▶ _Extracted data entries_:

↓

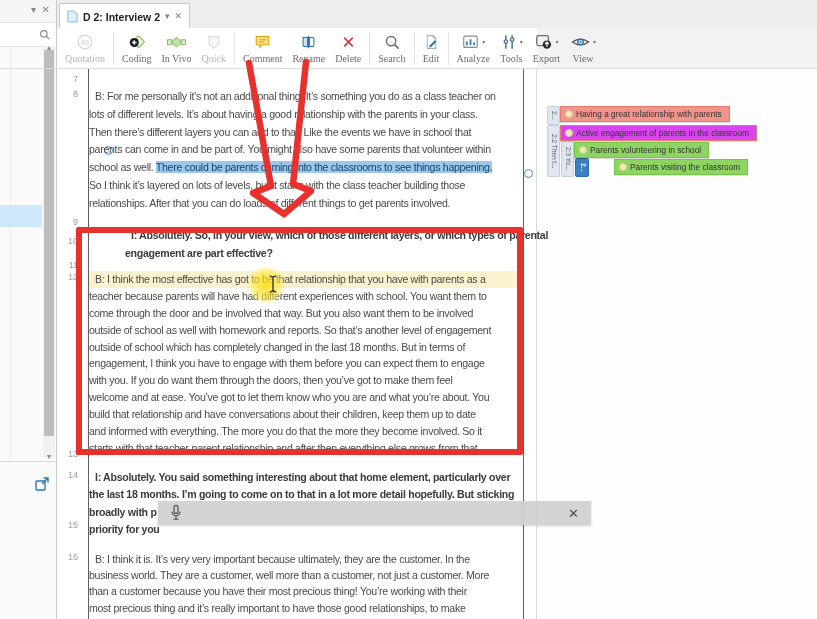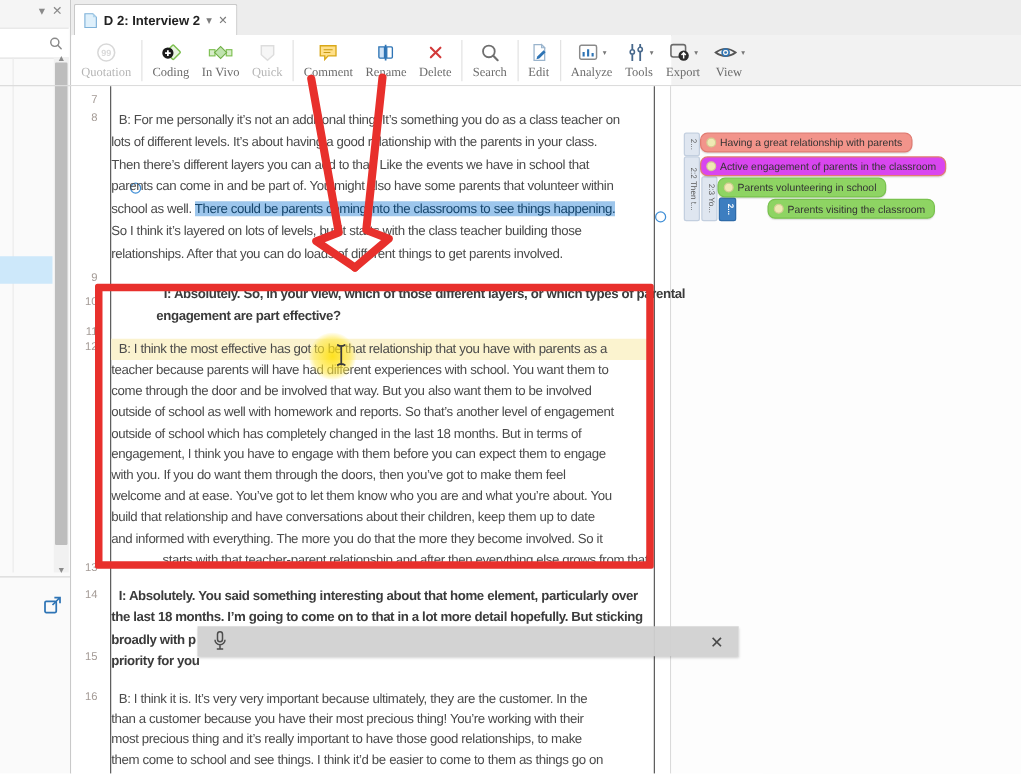--- a/index.html
+++ b/index.html
@@ -61,7 +61,7 @@
               color:#5a5a5a;font-size:6.5px;writing-mode:vertical-rl;text-align:center;
               overflow:hidden;cursor:pointer;line-height:9px;}
   .stripe-tab.active{background:#3d7ec0;border-color:#2e6aa8;color:#fff;font-weight:bold;}
-  .code-bar{position:absolute;height:14px;border-radius:6px;display:flex;align-items:center;
+  .code-bar{position:absolute;height:14px;border-radius:0;display:flex;align-items:center;
             gap:3px;padding:0 7px 0 4px;font-size:8.3px;color:#333;white-space:nowrap;cursor:pointer;
             box-shadow:0 1px 1px rgba(0,0,0,.12);}
   .code-dot{width:6px;height:6px;border-radius:50%;background:#efe9b4;border:1px solid #d4cd93;}

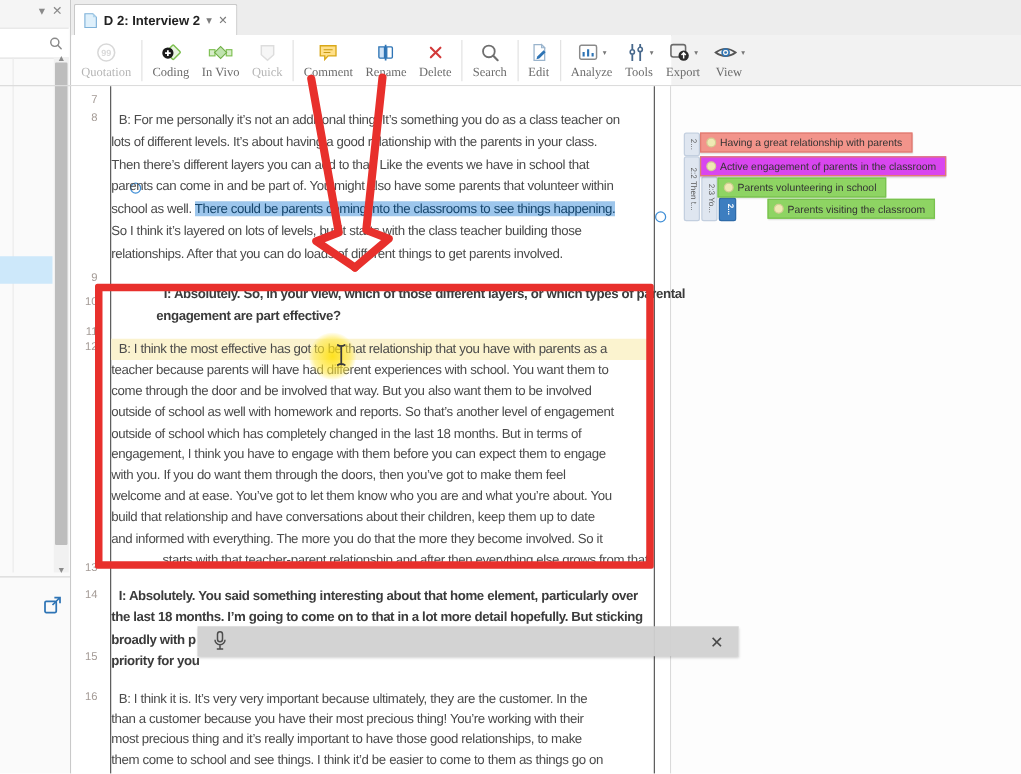--- a/index.html
+++ b/index.html
@@ -320,7 +320,7 @@
       <div class="tline" style="height: 16.9px;">welcome and at ease. You’ve got to let them know who you are and what you’re about. You</div>
       <div class="tline" style="height: 16.9px;">build that relationship and have conversations about their children, keep them up to date</div>
       <div class="tline" style="height: 16.9px;">and informed with everything. The more you do that the more they become involved. So it</div>
-      <div class="tline" style="height: 16.9px; text-align: right;">starts with that teacher-parent relationship and after then everything else grows from that.</div>
+      <div class="tline" style="height: 16.9px;">starts with that teacher-parent relationship and after then everything else grows from that.</div>
     </div>
     <div class="para-number" style="top: 449px;">13</div>
     <div class="para-number" style="top: 470px;">14</div>

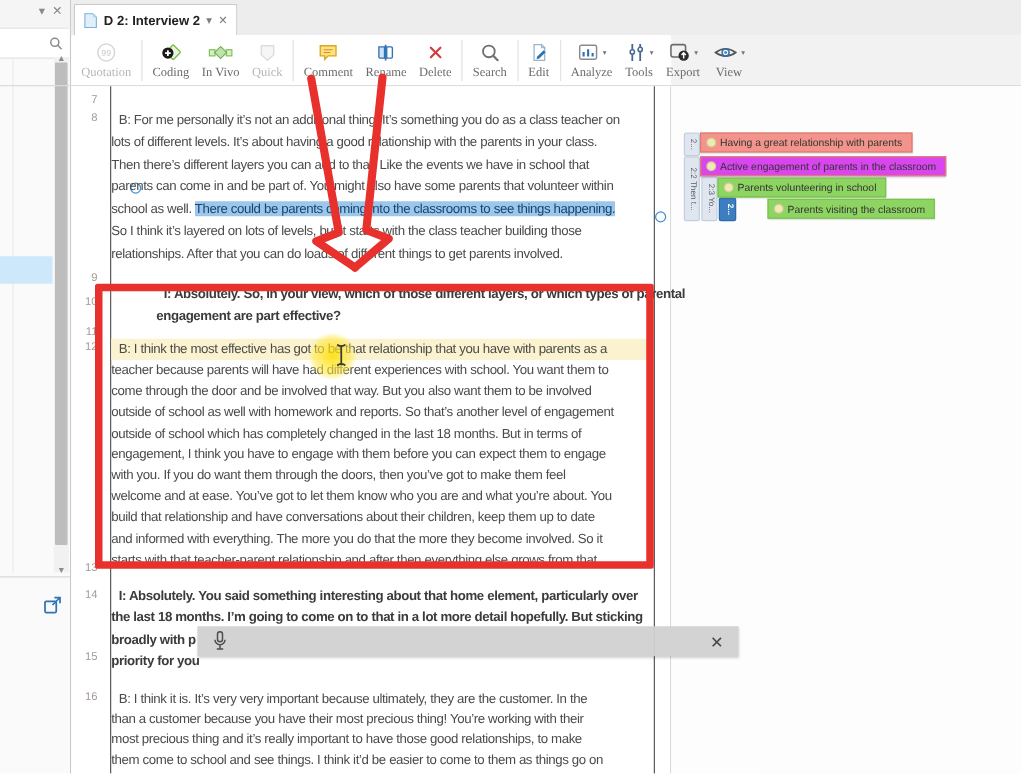--- a/index.html
+++ b/index.html
@@ -334,6 +334,7 @@
     <div class="para-number" style="top: 552px;">16</div>
     <div class="paragraph" style="top: 551px; line-height: 16.2px;">
       <div class="tline first" style="height: 16.2px;">B: I think it is. It’s very very important because ultimately, they are the customer. In the</div>
+      <div class="tline" style="height: 16.2px;">business world. They are a customer, well more than a customer, not just a customer. More</div>
       <div class="tline" style="height: 16.2px;">than a customer because you have their most precious thing! You’re working with their</div>
       <div class="tline" style="height: 16.2px;">most precious thing and it’s really important to have those good relationships, to make</div>
       <div class="tline" style="height: 16.2px;">them come to school and see things. I think it’d be easier to come to them as things go on</div>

↑

▶ _Required action_: Retype all the entries exactly; drop the pictures.

▶ _Response area_:
--- a/index.html
+++ b/index.html
@@ -61,7 +61,7 @@
               color:#5a5a5a;font-size:6.5px;writing-mode:vertical-rl;text-align:center;
               overflow:hidden;cursor:pointer;line-height:9px;}
   .stripe-tab.active{background:#3d7ec0;border-color:#2e6aa8;color:#fff;font-weight:bold;}
-  .code-bar{position:absolute;height:14px;border-radius:6px;display:flex;align-items:center;
+  .code-bar{position:absolute;height:14px;border-radius:0;display:flex;align-items:center;
             gap:3px;padding:0 7px 0 4px;font-size:8.3px;color:#333;white-space:nowrap;cursor:pointer;
             box-shadow:0 1px 1px rgba(0,0,0,.12);}
   .code-dot{width:6px;height:6px;border-radius:50%;background:#efe9b4;border:1px solid #d4cd93;}

--- a/index.html
+++ b/index.html
@@ -320,7 +320,7 @@
       <div class="tline" style="height: 16.9px;">welcome and at ease. You’ve got to let them know who you are and what you’re about. You</div>
       <div class="tline" style="height: 16.9px;">build that relationship and have conversations about their children, keep them up to date</div>
       <div class="tline" style="height: 16.9px;">and informed with everything. The more you do that the more they become involved. So it</div>
-      <div class="tline" style="height: 16.9px; text-align: right;">starts with that teacher-parent relationship and after then everything else grows from that.</div>
+      <div class="tline" style="height: 16.9px;">starts with that teacher-parent relationship and after then everything else grows from that.</div>
     </div>
     <div class="para-number" style="top: 449px;">13</div>
     <div class="para-number" style="top: 470px;">14</div>

--- a/index.html
+++ b/index.html
@@ -334,6 +334,7 @@
     <div class="para-number" style="top: 552px;">16</div>
     <div class="paragraph" style="top: 551px; line-height: 16.2px;">
       <div class="tline first" style="height: 16.2px;">B: I think it is. It’s very very important because ultimately, they are the customer. In the</div>
+      <div class="tline" style="height: 16.2px;">business world. They are a customer, well more than a customer, not just a customer. More</div>
       <div class="tline" style="height: 16.2px;">than a customer because you have their most precious thing! You’re working with their</div>
       <div class="tline" style="height: 16.2px;">most precious thing and it’s really important to have those good relationships, to make</div>
       <div class="tline" style="height: 16.2px;">them come to school and see things. I think it’d be easier to come to them as things go on</div>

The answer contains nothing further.